Web interface edit records:
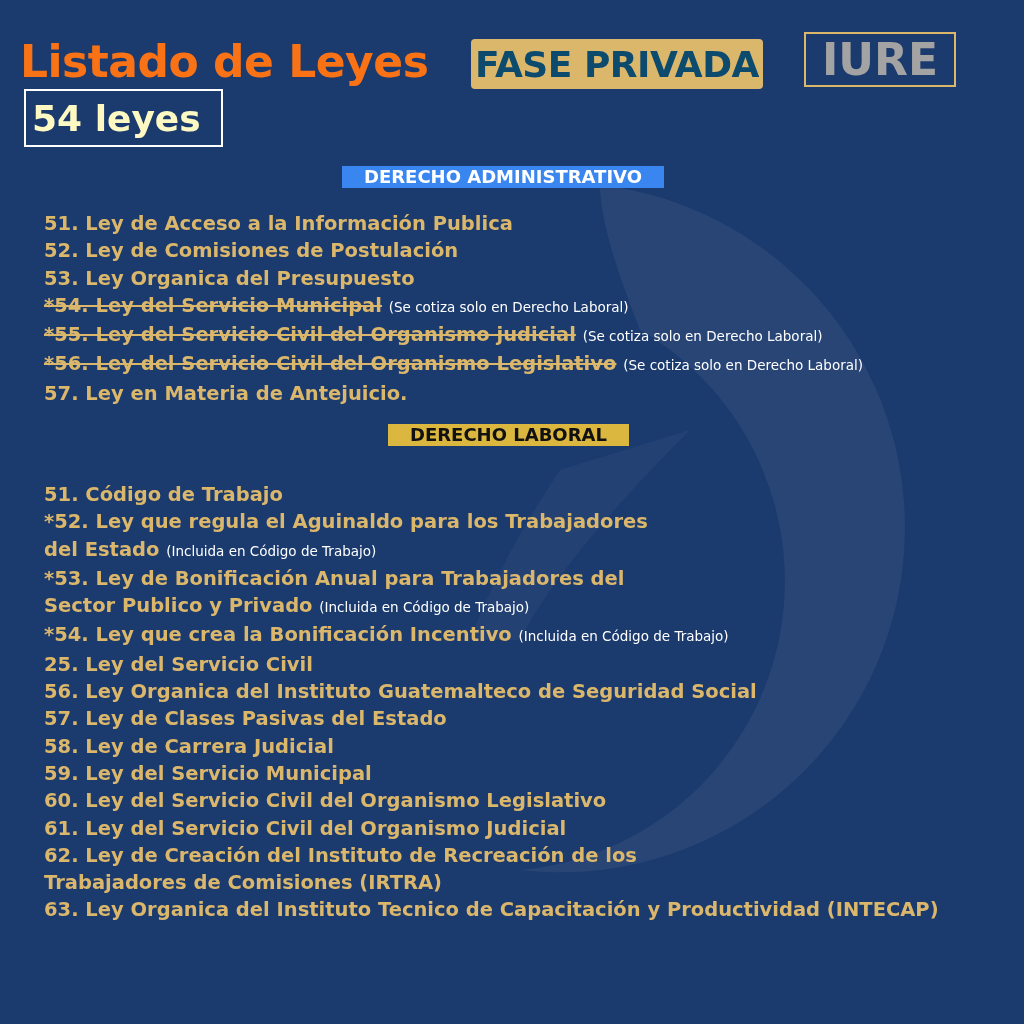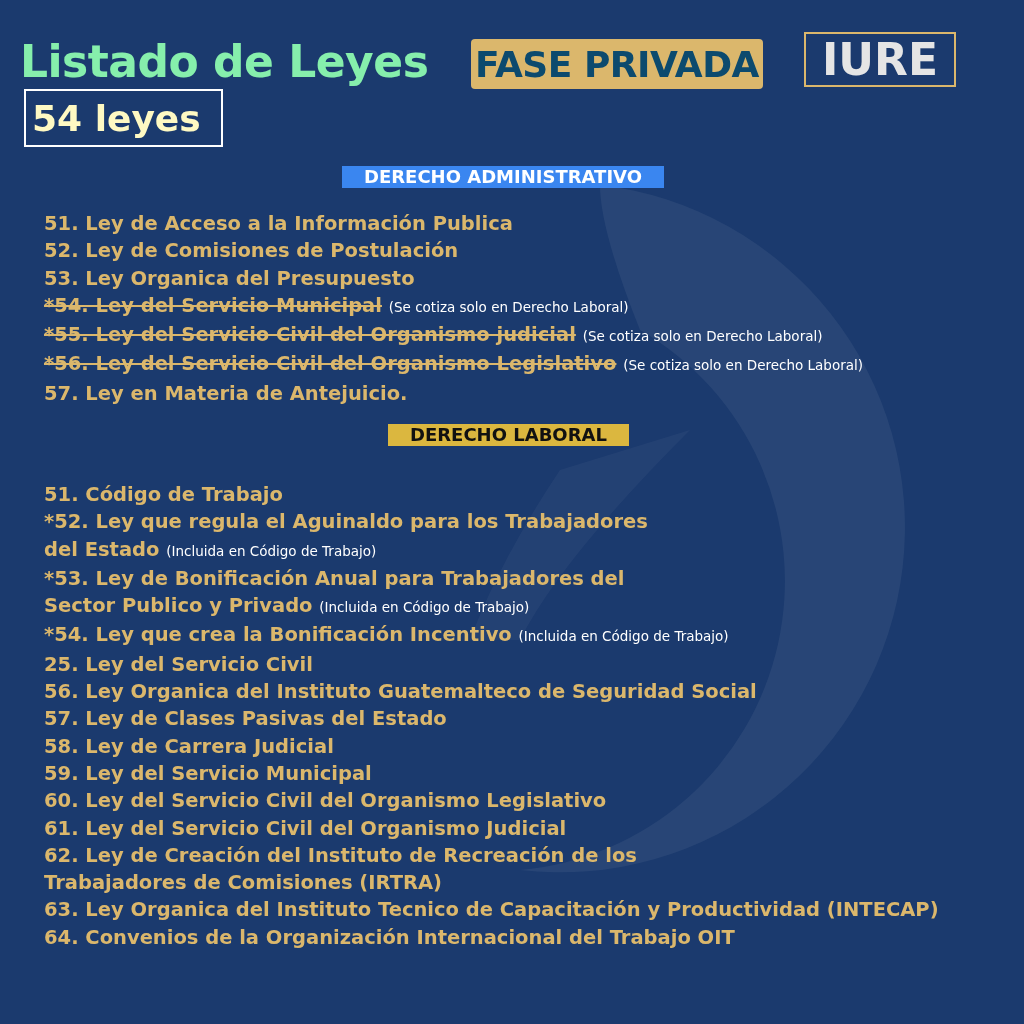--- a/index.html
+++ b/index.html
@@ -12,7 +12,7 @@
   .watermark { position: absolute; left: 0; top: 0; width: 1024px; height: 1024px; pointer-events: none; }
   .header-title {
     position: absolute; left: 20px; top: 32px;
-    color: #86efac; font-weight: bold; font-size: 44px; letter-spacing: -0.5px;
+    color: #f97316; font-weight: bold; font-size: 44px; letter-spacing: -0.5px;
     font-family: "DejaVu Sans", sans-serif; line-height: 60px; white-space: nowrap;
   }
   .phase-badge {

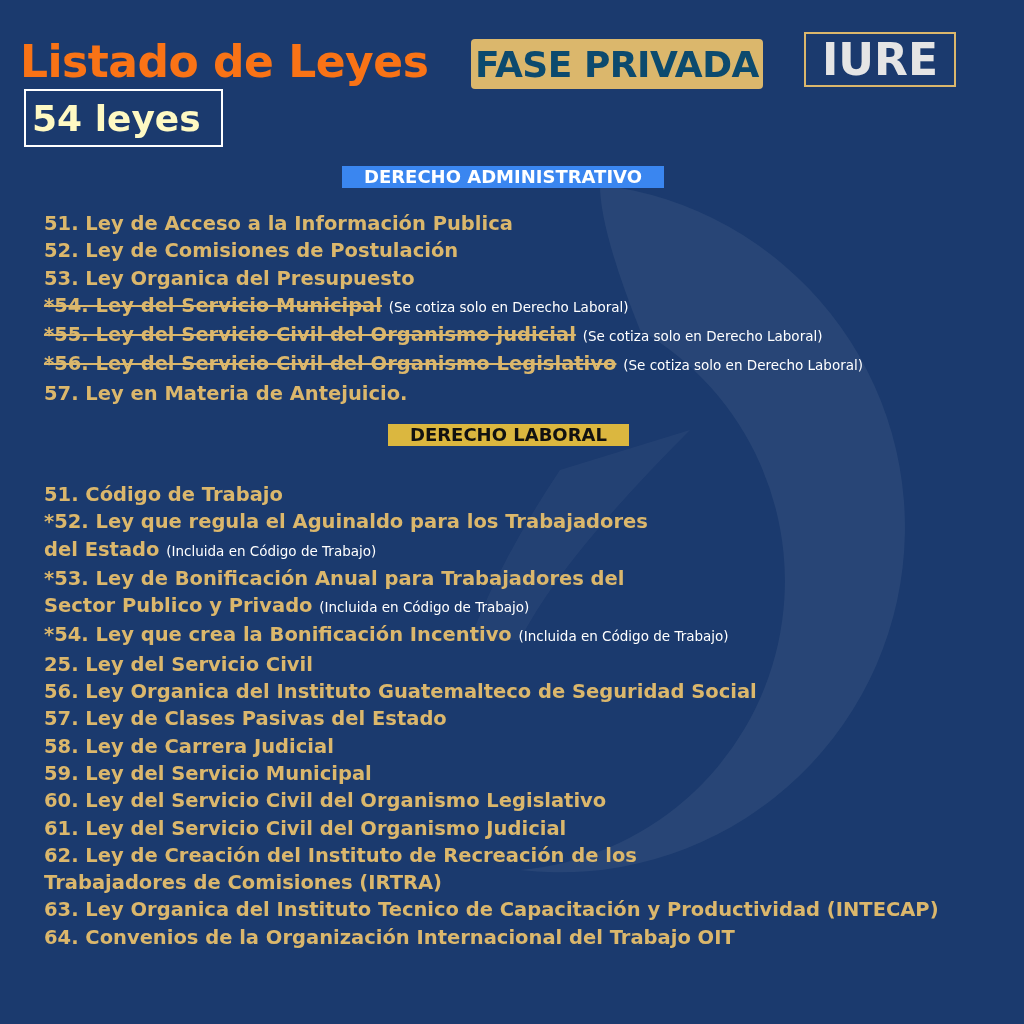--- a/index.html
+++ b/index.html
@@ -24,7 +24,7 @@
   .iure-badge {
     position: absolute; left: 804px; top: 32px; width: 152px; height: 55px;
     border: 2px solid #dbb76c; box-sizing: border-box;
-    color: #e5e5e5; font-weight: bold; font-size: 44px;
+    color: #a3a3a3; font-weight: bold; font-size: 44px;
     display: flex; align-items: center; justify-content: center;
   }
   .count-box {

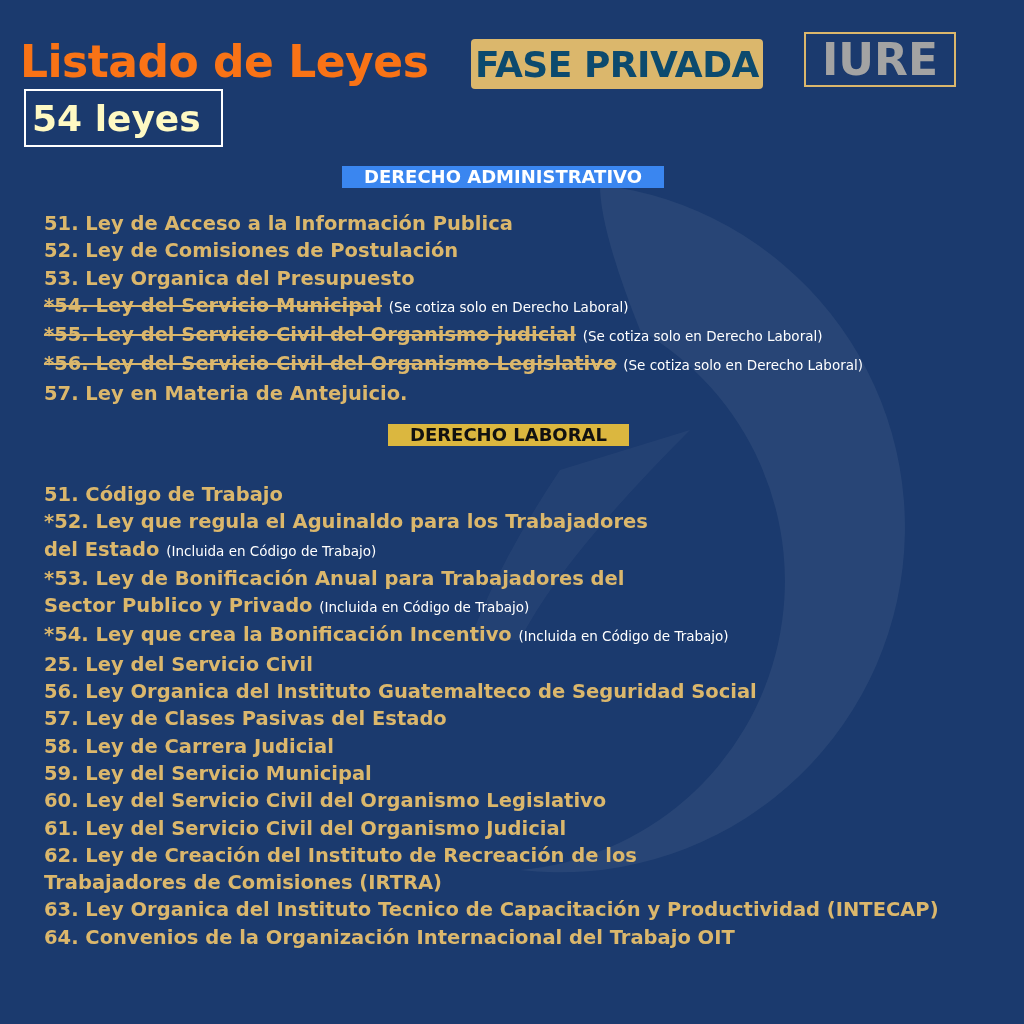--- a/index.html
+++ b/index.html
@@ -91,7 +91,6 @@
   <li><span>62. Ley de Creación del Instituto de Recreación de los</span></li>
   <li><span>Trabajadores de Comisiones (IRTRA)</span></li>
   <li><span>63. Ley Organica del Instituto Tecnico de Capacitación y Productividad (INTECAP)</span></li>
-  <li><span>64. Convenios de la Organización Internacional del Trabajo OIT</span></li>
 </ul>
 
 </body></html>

▶ Your goal: Repeat the preceding records exactly but drop the images.

▶ Answer box:
--- a/index.html
+++ b/index.html
@@ -12,7 +12,7 @@
   .watermark { position: absolute; left: 0; top: 0; width: 1024px; height: 1024px; pointer-events: none; }
   .header-title {
     position: absolute; left: 20px; top: 32px;
-    color: #86efac; font-weight: bold; font-size: 44px; letter-spacing: -0.5px;
+    color: #f97316; font-weight: bold; font-size: 44px; letter-spacing: -0.5px;
     font-family: "DejaVu Sans", sans-serif; line-height: 60px; white-space: nowrap;
   }
   .phase-badge {

--- a/index.html
+++ b/index.html
@@ -24,7 +24,7 @@
   .iure-badge {
     position: absolute; left: 804px; top: 32px; width: 152px; height: 55px;
     border: 2px solid #dbb76c; box-sizing: border-box;
-    color: #e5e5e5; font-weight: bold; font-size: 44px;
+    color: #a3a3a3; font-weight: bold; font-size: 44px;
     display: flex; align-items: center; justify-content: center;
   }
   .count-box {

--- a/index.html
+++ b/index.html
@@ -91,7 +91,6 @@
   <li><span>62. Ley de Creación del Instituto de Recreación de los</span></li>
   <li><span>Trabajadores de Comisiones (IRTRA)</span></li>
   <li><span>63. Ley Organica del Instituto Tecnico de Capacitación y Productividad (INTECAP)</span></li>
-  <li><span>64. Convenios de la Organización Internacional del Trabajo OIT</span></li>
 </ul>
 
 </body></html>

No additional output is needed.